Don’t raise your voice

Sometimes, you need to calm your classroom down to get their attention.
– Lower your voice: I have a naturally loud and powerful voice, but I learned not to raise my voice if I need to get students attention. On the contrary, I actually lower my voice just to differentiate my tone and wait until the students are quiet.
– Play soothing music and dim the lights. Ask the students to close their eyes, put their hand on the table and focus on the music. Classical music or slow jazz are good options.
– Count down: This magical trick works well with young kids. Raise you hand, widespread, and count down from 5 to 1, folding your fingers one by one and saying ‘5-4-3-2…’. Very surpisingly, this works like magic!
Those two last tips are good for young students up to 12 years old.

Reward participation

Speaking the language is paramount in the learning process. This is why I have always strived to encourage participation in my classes.
Set up a participation & behavior board with the students’ names. Every time a student answers a question, or tries to answer a question, you write a little mark on the side of the white board in front of their name to remind both the teacher and students that they have tried to participate. At the end of the day, you add up the marks and keep a record of them on a ‘participation & behavior chart’. At the end of the month, you give a ‘student of the month’ certificate to the student who got the most points, certificate that they surprisingly all covet.

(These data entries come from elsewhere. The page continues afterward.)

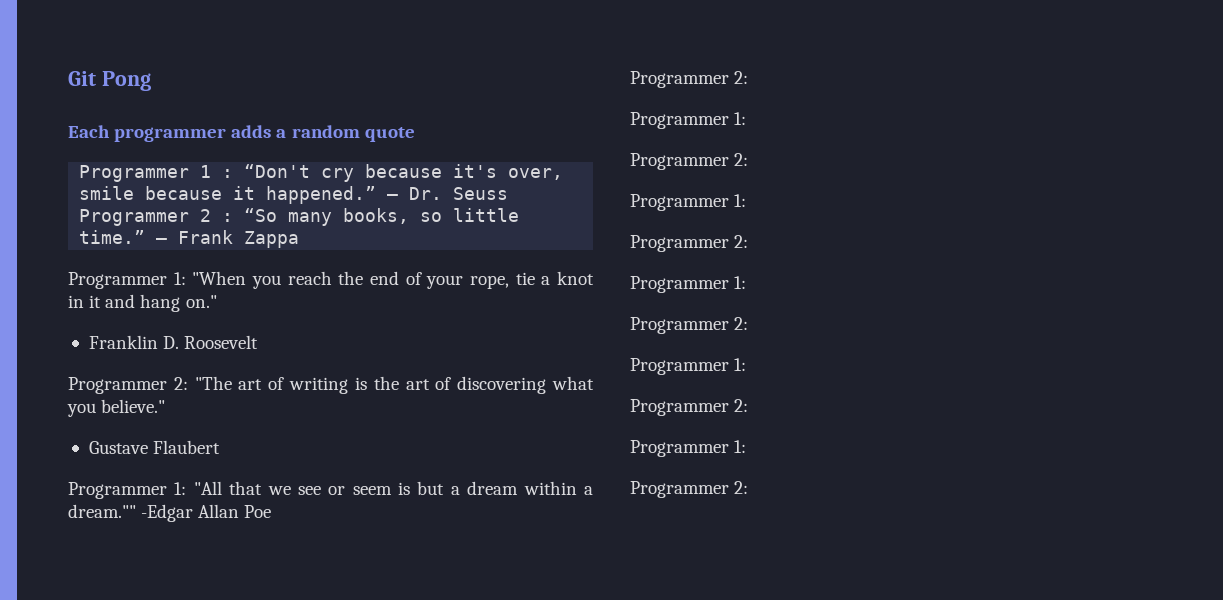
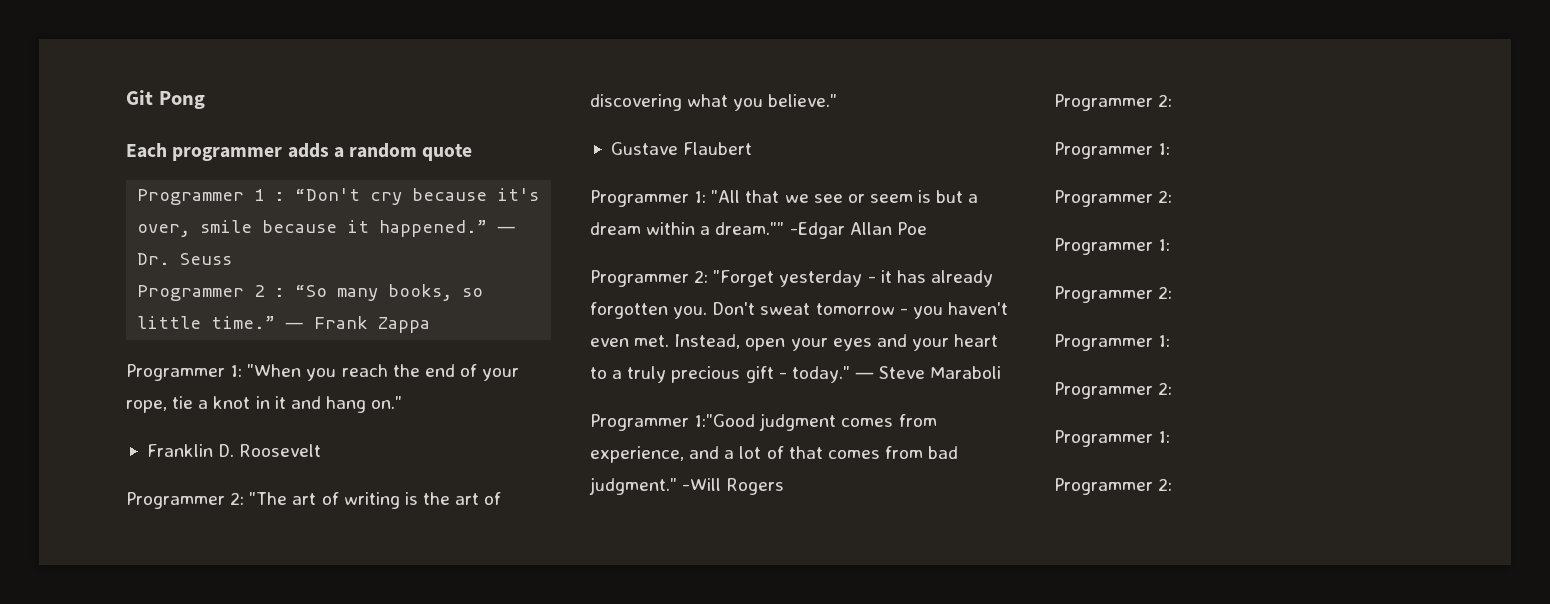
  -Edgar Allan Poe
- Programmer 2:
- Programmer 1:
+ Programmer 2: "Forget yesterday - it has already forgotten you. Don't sweat tomorrow - you haven't even met. Instead, open your eyes and your heart to a truly precious gift - today." ― Steve Maraboli
+ Programmer 1:"Good judgment comes from experience, and a lot of that comes from bad judgment." -Will Rogers

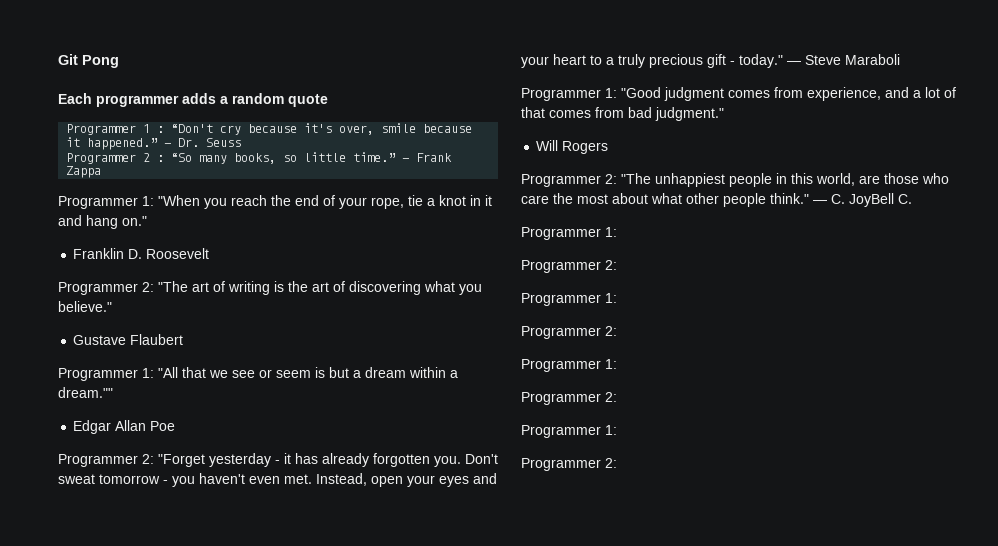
- Programmer 1: "All that we see or seem is but a dream within a dream."" -Edgar Allan Poe
+ Programmer 1: "All that we see or seem is but a dream within a dream.""
+ Edgar Allan Poe
- Programmer 1:"Good judgment comes from experience, and a lot of that comes from bad judgment." -Will Rogers
- Programmer 2:
+ Programmer 1: "Good judgment comes from experience, and a lot of that comes from bad judgment."
+ Will Rogers
+ Programmer 2: "The unhappiest people in this world, are those who care the most about what other people think." ― C. JoyBell C.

Don’t forget that repetition is key

Every time you teach a new word or expression, make a word card (or picture card as well if suited). Thus, you will build a collection of new words in a stack of cards that get bigger as you go on. Every morning you can use these cards to review the vocabulary that has been learned. You can ask a student to pick a card and explain the word to her classmates for them to guess, or you as a teacher can do it. This enables repetition in a fun way.
See the article ‘how to use flashcards’.

Do fun and memorable activities

– Introduce games to keep the students engaged. The ingredients for a good game are competition and randomness. Competition makes the activity more challenging and randomness spices it up. Using card games is one way to to use the target language in a guided practice that is fun and interactive. See my chapter ‘card games’.

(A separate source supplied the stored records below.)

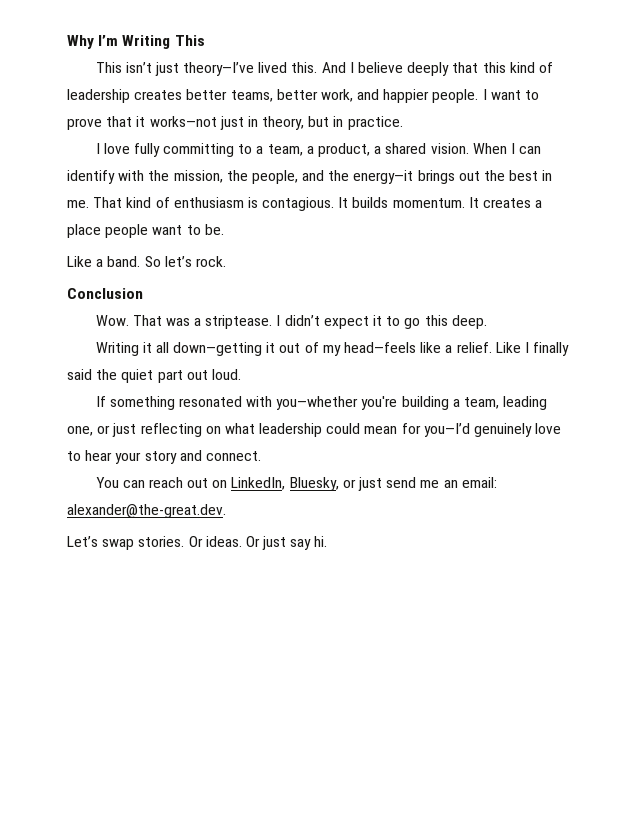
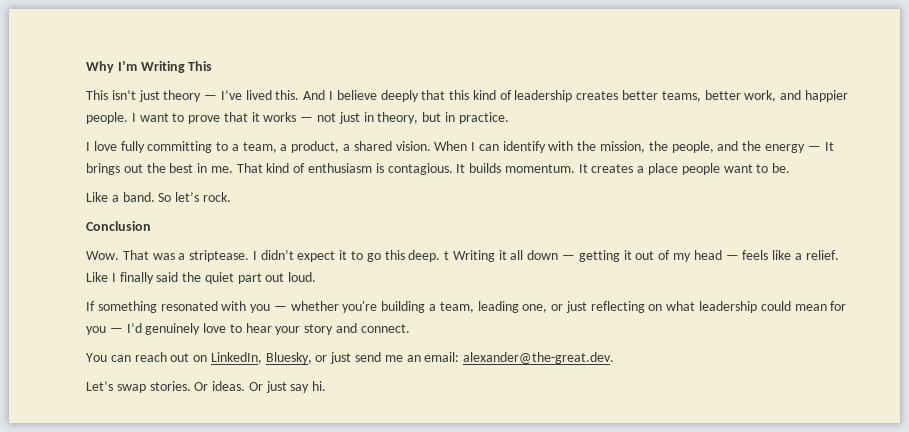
- This isn’t just theory—I’ve lived this.
+ This isn’t just theory — I’ve lived this.
- I want to prove that it works—not just in theory, but in practice.
+ I want to prove that it works — not just in theory, but in practice.
- When I can identify with the mission, the people, and the energy—it brings out the best in me.
+ When I can identify with the mission, the people, and the energy — It brings out the best in me.
- I didn’t expect it to go this deep.
- Writing it all down—getting it out of my head—feels like a relief.
+ I didn’t expect it to go this deep. t Writing it all down — getting it out of my head — feels like a relief.
- If something resonated with you—whether you're building a team, leading one, or just reflecting on what leadership could mean for you—I’d genuinely love to hear your story and connect.
+ If something resonated with you — whether you're building a team, leading one, or just reflecting on what leadership could mean for you — I’d genuinely love to hear your story and connect.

– Try to make the activities memorable by using resources from non academic material/ authentic documents that can strike the students’ imagination. Using famous characters that they know, funny videos, or striking cultural events, are ways to surprise the students and help the learning process.

– Make things personal, if the students take part in the building of the game or the activity by adding their own personal touches, they will love it.

Keep the students active

Do not hesitate to set up active games in your class to break the pace of the lesson, avoiding boredom especially from 5 to 13 years old and to cater to kinaesthetic learners. I learned this very useful ‘freeze and stir’ class management key concept from a PGCE colleague teacher.

  • Have students go around the class to interview their peers in a ‘find someone who…’ activity.
  • Organise board races in teams to write as fast as possible some target language on the board, do speaking races with 2 teams forming 2 lines, each student having to use the words in a guided way as quickly as they can.
  • Have the students tap a word or a picture hung somewhere in the classroom.
  • Organise ambulatory reading activities in the classroom. Instead of having your students read a text and answer the questions at their table, break down the text into pieces (speech bubbles for example) that you print and hang on the wall of your classroom. Thus, your students have to stroll around the classroom to be able to answer the questions you have prepared.
  • Organise exhibitions in the classroom, hang pictures on the walls and ask the students to describe them using the adjectives learned or to make a comment with any other grammar form/ target language you have just studied.
  • Give your students small individual whiteboards they will use to practice memory and spelling. Make them guess a word by giving a definition or showing them a picture card and they have to write the correct spelling on the whiteboard. Young students usually feel very excited about using the boards.